I've been told more than once that I am like a cat.
I see it. I know what they mean. There are quite a few things about me that are cat-like, but a couple of my characteristics are routines and schedules.
I used to be much more into them than I am now, but I still love a routine.
I have this schedule in my head, and I don't know where it came from, but I need to stick to it in order to feel normal. Breakfast at 9 a.m., lunch at 12:30 or 1, afternoon snack at 4 p.m. and dinner at 6 or 6:30. (Although in the summer the dinner usually happens closer to 7 p.m.)
So when my day gets started late, and breakfast is consumed close to time for lunch, and lunch gets pushed late, to like, almost 3 p.m., and then the afternoon snack which is supposed to be at 4 gets pushed to, say, 5:30 and then I'm not hungry for dinner at 6, but that's when I'm supposed to eat dinner, I get a little out of sorts.

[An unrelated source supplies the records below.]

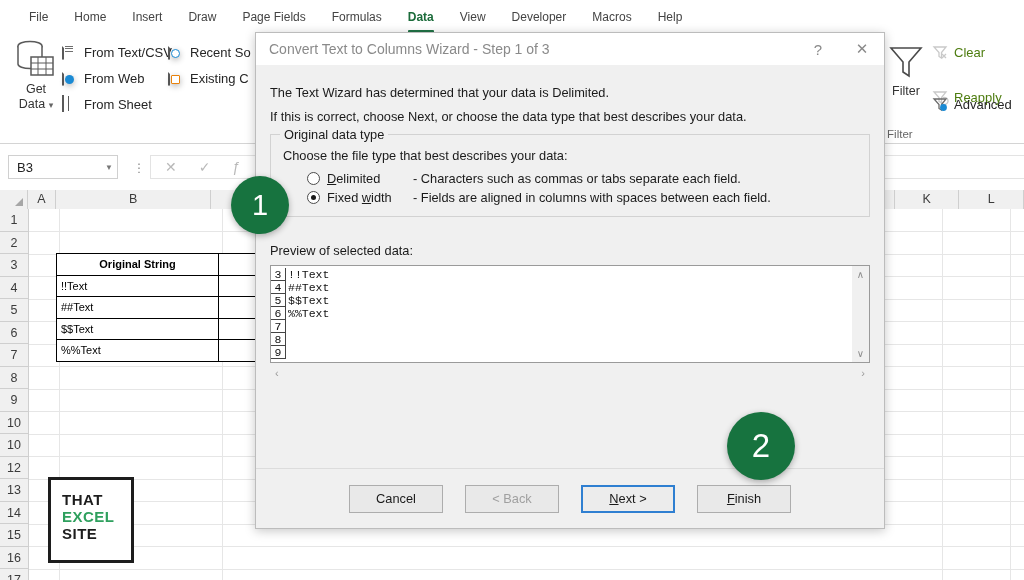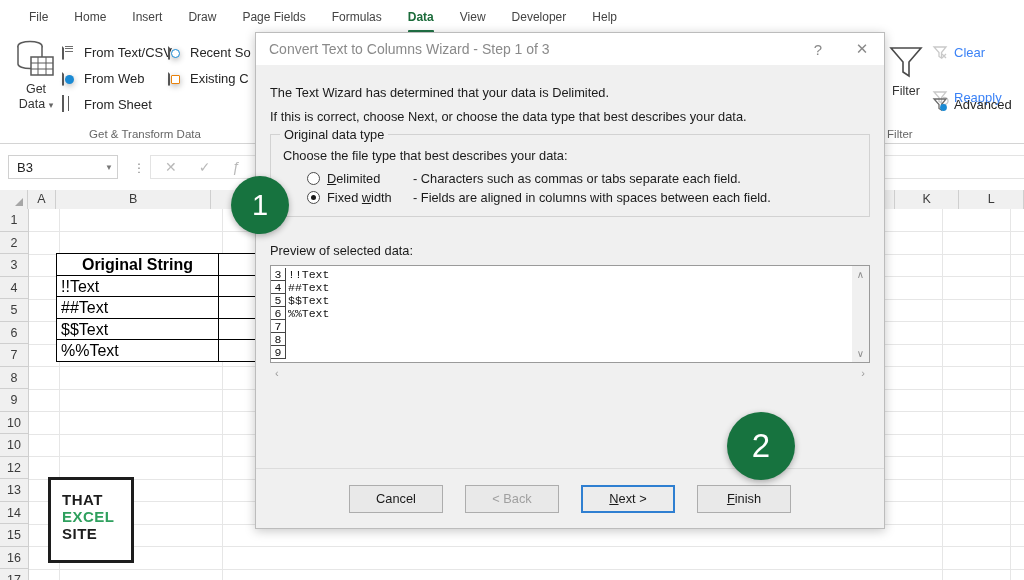"Macros" div.ribbon-tab { html: none -> <div>Macros</div> }
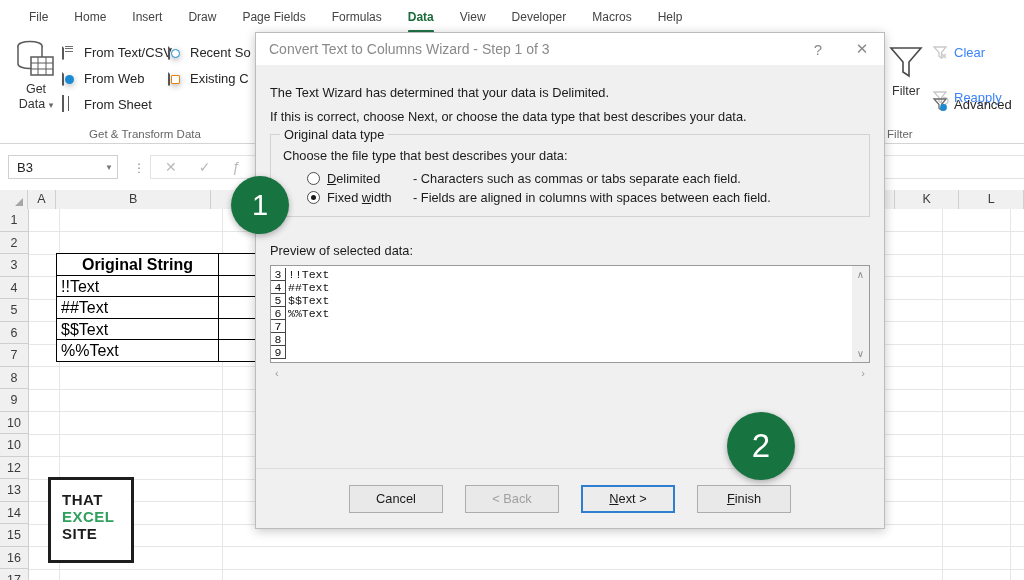"Clear" .cmd.dim { color: #3b82f6 -> #4d7c0f }
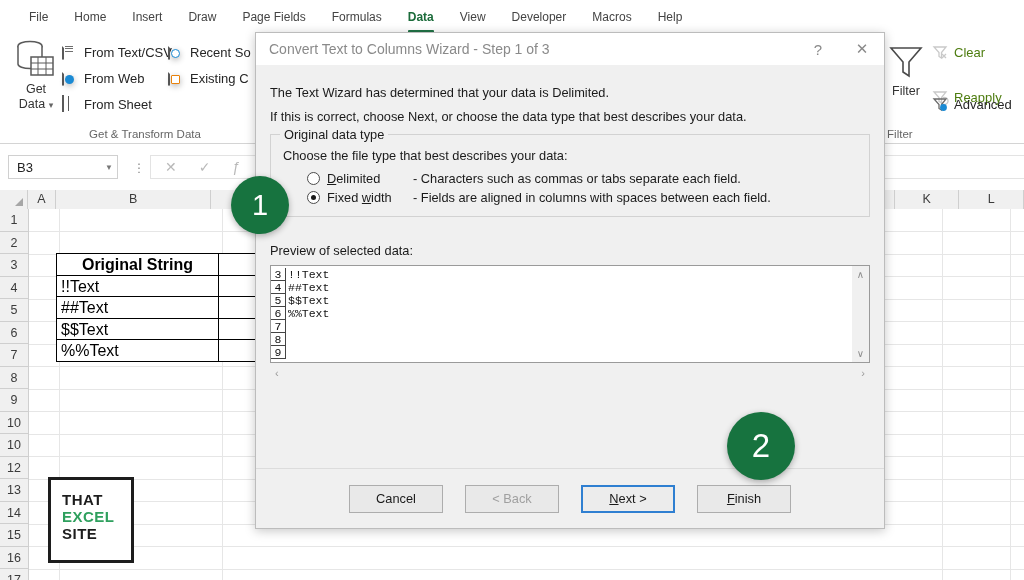"Get & Transform Data" div.rib-group-label { html: <div>Get &amp; Transform Data</div> -> none }
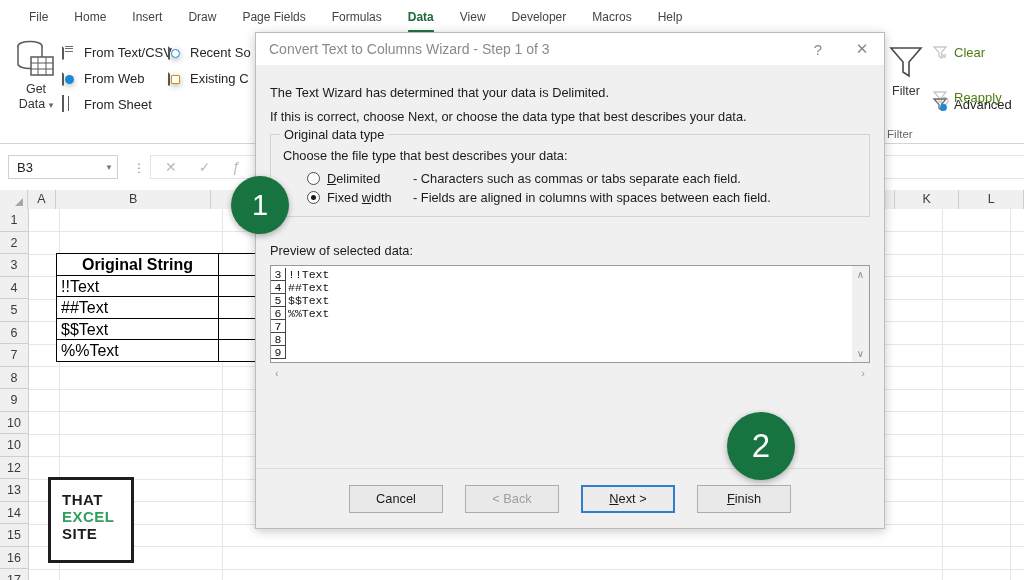"Original String" .st-cell { font-size: 16px -> 11px }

I hate to not eat the snack, because I really NEED the snack. It's what gets me through 'til dinner. But then I'm not hungry for dinner, and neither is Sean, because he can literally eat a couple of bites of something and not be hungry for hours.
And that is what is happening right now. And now I'm waiting to fix dinner so Sean will eat, but I feel like I need just a little something.
This whole day has been weird. At about noon I just threw in the towel and embraced the fact that this was going to be a throw away day. The only saving grace was Sean's math teacher, who managed to get him through several math operations today, including some algebra and fractions.